# Infected Nose Ring Question...



## CookieMonsterMommy (Oct 15, 2002)

I got it done in the beginning of March (maybe the 3rd) so it's about 2 months old. Done at a very reputable shop, new materials, etc. I was told to clean it 4 times a day with Dial. Me being all natural and crap, I thought it was overkill and washed it once a day, rinsing it with warm water 3 or 4 times a day.

For 3 weeks it looked and felt GREAT. (only discomfort when it was really cold out or I snagged it) Then it got a swollen area around it...kinda looked like that thing Sarah Jessica Parker has on her face...not red, no irritation, just raised.

Then it started to pus out when I stuck my finger in my nose to push it up (to clean the post). Not a lot, but enough to be gross. It was yellow pus.

Then it swelled a little more and became kinda tender. The bump kinda looked open and raw on one side.

On week 6 or so, I took the ring out (it's the one with the curved post) and soaked it in alcohol, and put some oil (It's actually ear oil I bought for my son when he had an infection--it's a mixture with Almond Oil as a base, EO of TTO, Eucalyptus, Garlic and echinacea) on the bump and inside my nose. Left the ring out for 30 min, then put it back, making sure to get the oil _in_ the hole. it slid in and felt great. Next morning, the bump was about 80% gone, no redness, no pus, no pain, etc. So I used the oil about 3 times a day for two days and all was well.

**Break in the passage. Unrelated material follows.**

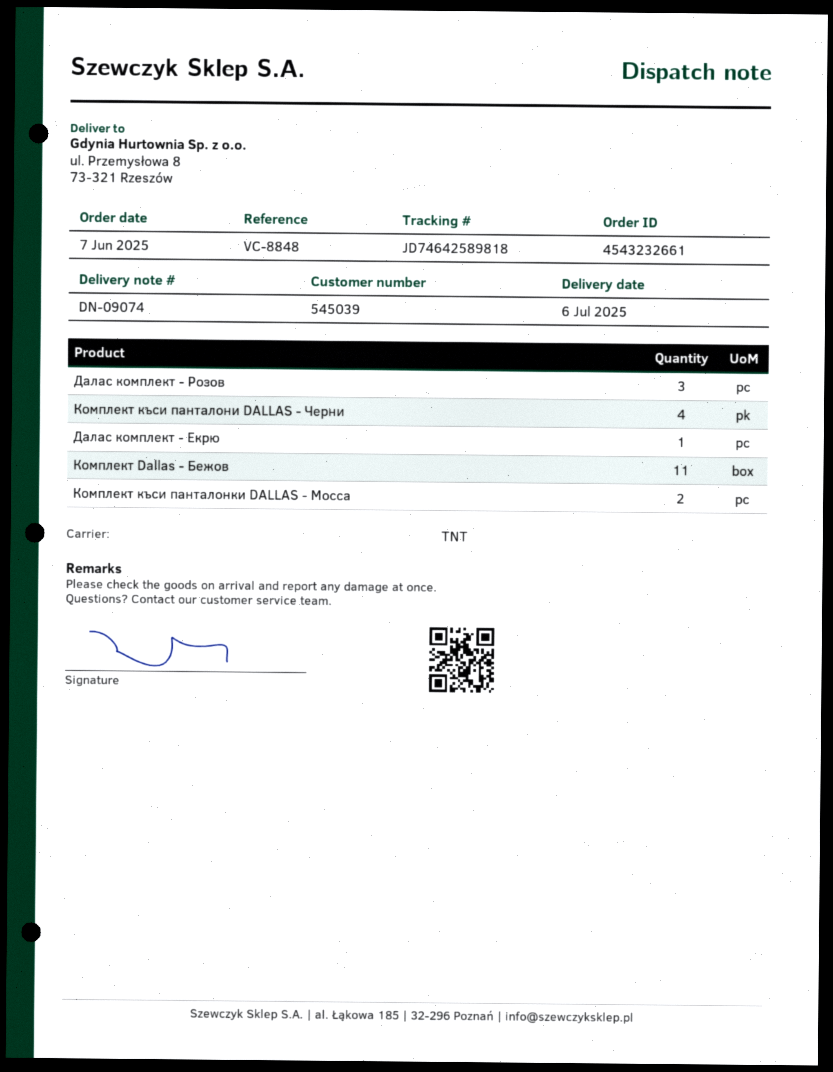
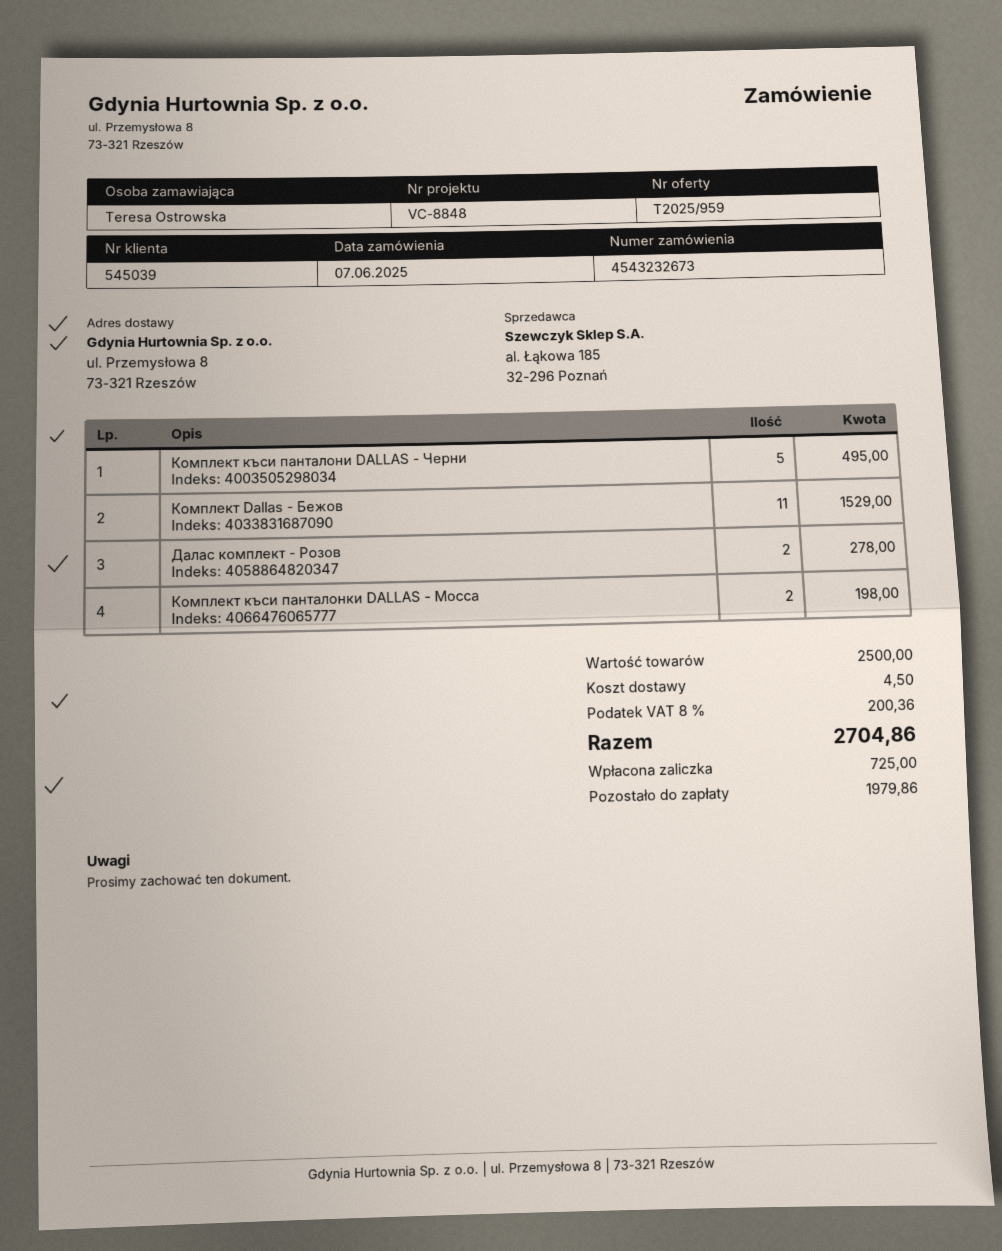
order number: 4543232661 -> 4543232673
Далас комплект - Розов: 3 -> 2
Комплект къси панталони DALLAS - Черни: 4 -> 5
Далас комплект - Екрю: 1 -> none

Then a week later it started pussing again. Well, now we're back to the large swollen bump, and it looks really raw (almost looks like how I'd imagine it'd look if the ring got ripped out...hard to explain) and it's tender. Everytime I swab it to clean it, there's some blood, and there's dried blood around the stud. It hasn't bled since the day I got it done until now!

So i repeated my whole "remove the ring, alcohol it, oil the nose" thing last night, and this am it looks a *little* better. Noticable, but not nearly what I had hoped for.

I'm kinda pushing it by having a nose ring at work in the 1st place. Me showing up with this ugly thing on my nose, having to clean crust off it 4 or 5 times per shift sure won't help. I don't want to take it out because I love it--I was just getting to the point where I was accepting it as a part of me, yk? But I also don't want to end up with a hug or ugly scar there because the skin is so raw and open, nor do i want a bigger infection...

Should I keep up the oil? How many times a day? Should I buy some purer TTO (without the other stuff)? Should I clean it with soap? Alcohol? Take it out? Use heat? Cold?

TIA!!

Kelly


----------



## Kerrie (Jul 23, 2003)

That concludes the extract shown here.